Thanks to the plethora of budgeting apps available, managing your money is easier than ever. However, you can download as many apps as you want or spend hours painstakingly crafting a personalized budget that accounts for all your expenses, but it won’t help if you don’t actually stick to the plan. That’s why it’s so important to find a budgeting method that works for you.
One popular method is the 50/20/30 rule, where you allocate 50% of your income to living expenses, 20% to savings and debt and 30% for the things you want but don’t necessarily need. You could also craft a budget that prioritizes paying off debt, or one that puts all your extra money toward investing.
If you’re new to budgeting and doubt your organization abilities, start small. Start tracking your spending and evaluate what types of things your income goes to. Learn about what it means to live within your means. Utilize money-saving tricks, like setting up a direct deposit into your savings account or cutting back on your electricity use. Avoid racking up credit card debt.
The most important thing is that you find a budget that fits your specific needs and goals and is realistic. Budgets are like diets: the best one is the one you can stick to.
Whatever your budget, the two most vital things you should prioritize (if you’re not deeply in high interest debt) are building an emergency savings fund and saving for retirement. For your emergency fund, the goal is to have three to six months of living expenses saved up, so if you run into a big life change such as losing your job, you have time to get yourself back on track without being in immediate financial danger. Retirement, though it may seem far off, is equally important. The earlier you start saving, the longer your money has to grow.
How to Keep Clean
When you live alone, there’s no one else to blame when things get messy. There’s also no one else to blame you, which is why so many people who are out on their own for the first time fall into the habit of letting their place get a little – or a lot – messy.

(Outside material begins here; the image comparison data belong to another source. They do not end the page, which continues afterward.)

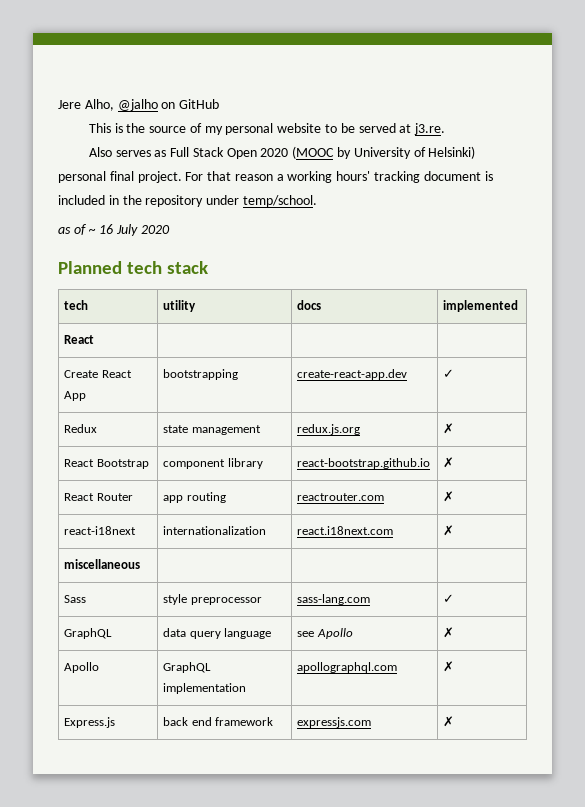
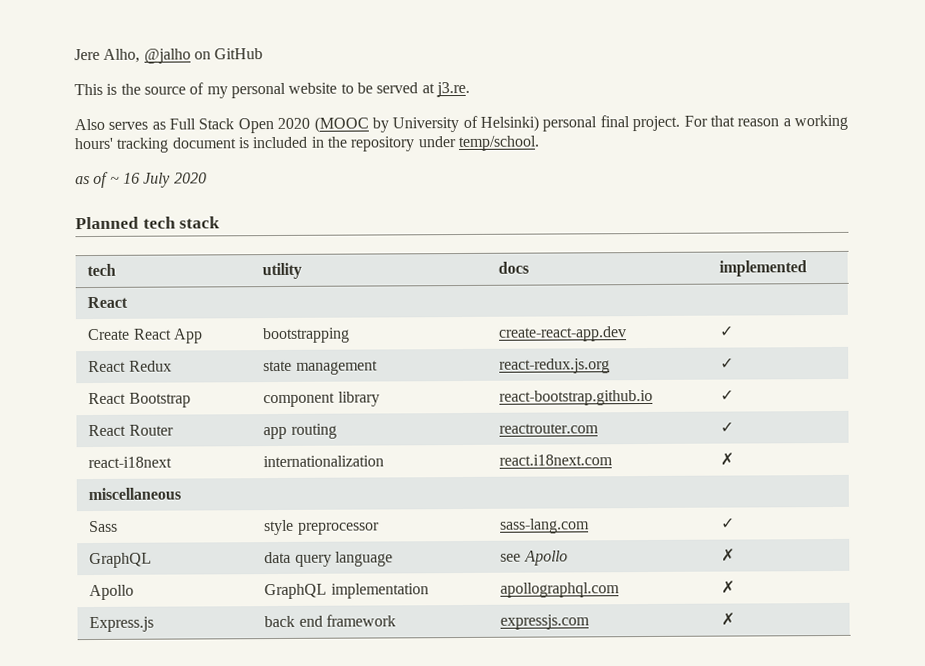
(455, 373) none -> [88,360,127,373] React
[297,424,361,435] [443,423,455,434] redux.js.org | ✗ -> [499,358,611,374] [720,357,735,369] react-redux.js.org | ✓
[443,457,455,468] ✗ -> [720,389,735,401] ✓
[443,491,455,502] ✗ -> [720,421,735,433] ✓

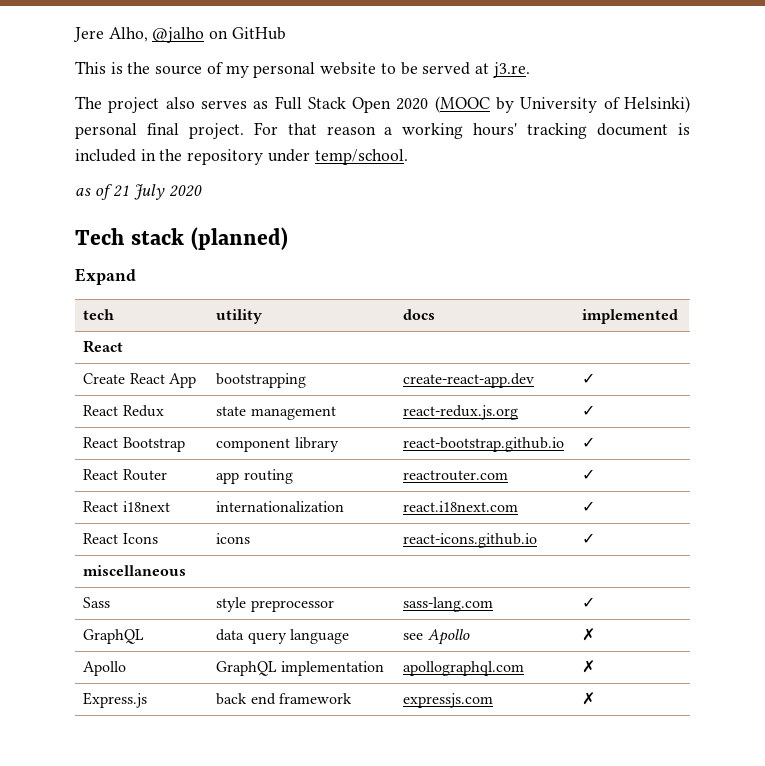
[74,118,105,131] Also -> [75,96,195,113] The project also
[109,172,140,184] ~ 16 -> [113,185,130,197] 21
[75,216,176,230] Planned tech -> [75,228,124,245] Tech
(221, 222) none -> [190,227,288,250] [75,268,136,285] (planned) // Expand
[88,456,173,469] react-i18next -> [83,501,170,512] React i18next
[720,452,735,466] ✗ -> [582,501,596,512] [83,533,158,544] [216,533,251,544] [403,533,538,548] [582,533,596,544] ✓ // React Icons | icons | react-icons.github.io | ✓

You shouldn’t let stuff build up just because you or your roommates don’t mind living in a messy space. It’s not super difficult to keep your place tidy if you stay on top of it. Plus, some of the things that come along with a poorly-cleaned house like mold and pests are health hazards that can be a serious pain to get rid of.
The best and easiest way to keep your space neat is to clean as you go. Don’t let stuff pile up for “later” (which we all know really means until I have guests coming over and it’s embarrassing). Wipe down the counter as soon as you’re done cooking. Break down pizza boxes for the recycling as soon as you’ve put away your leftovers. Do your dishes as soon as you finish dinner. Re-hang clothes you try on right away. When you let piles of mess build up, cleaning becomes an even more daunting task, making you want to do it even less.
You don’t have to be perfect. People have busy lives. Sometimes, your place will be messy. If you have trouble keeping tidy, here are our basic cleaning tips for the days (or weeks) where you can only do the bare minimum:
Regularly wipe down the items and surfaces you use every day, disinfecting where necessary (this is where a good multipurpose cleaning spray will come in handy).
Food products need to be stored properly or thrown out. Cooked food shouldn’t be left sitting out for more than two hours, as room temperature is the ideal temperature for bacterial growth (the USDA refers to a temperature range between 40 – 140 degrees as the danger zone for food). Leaving food out can also attract pests. Clean up spills and crumbs right away.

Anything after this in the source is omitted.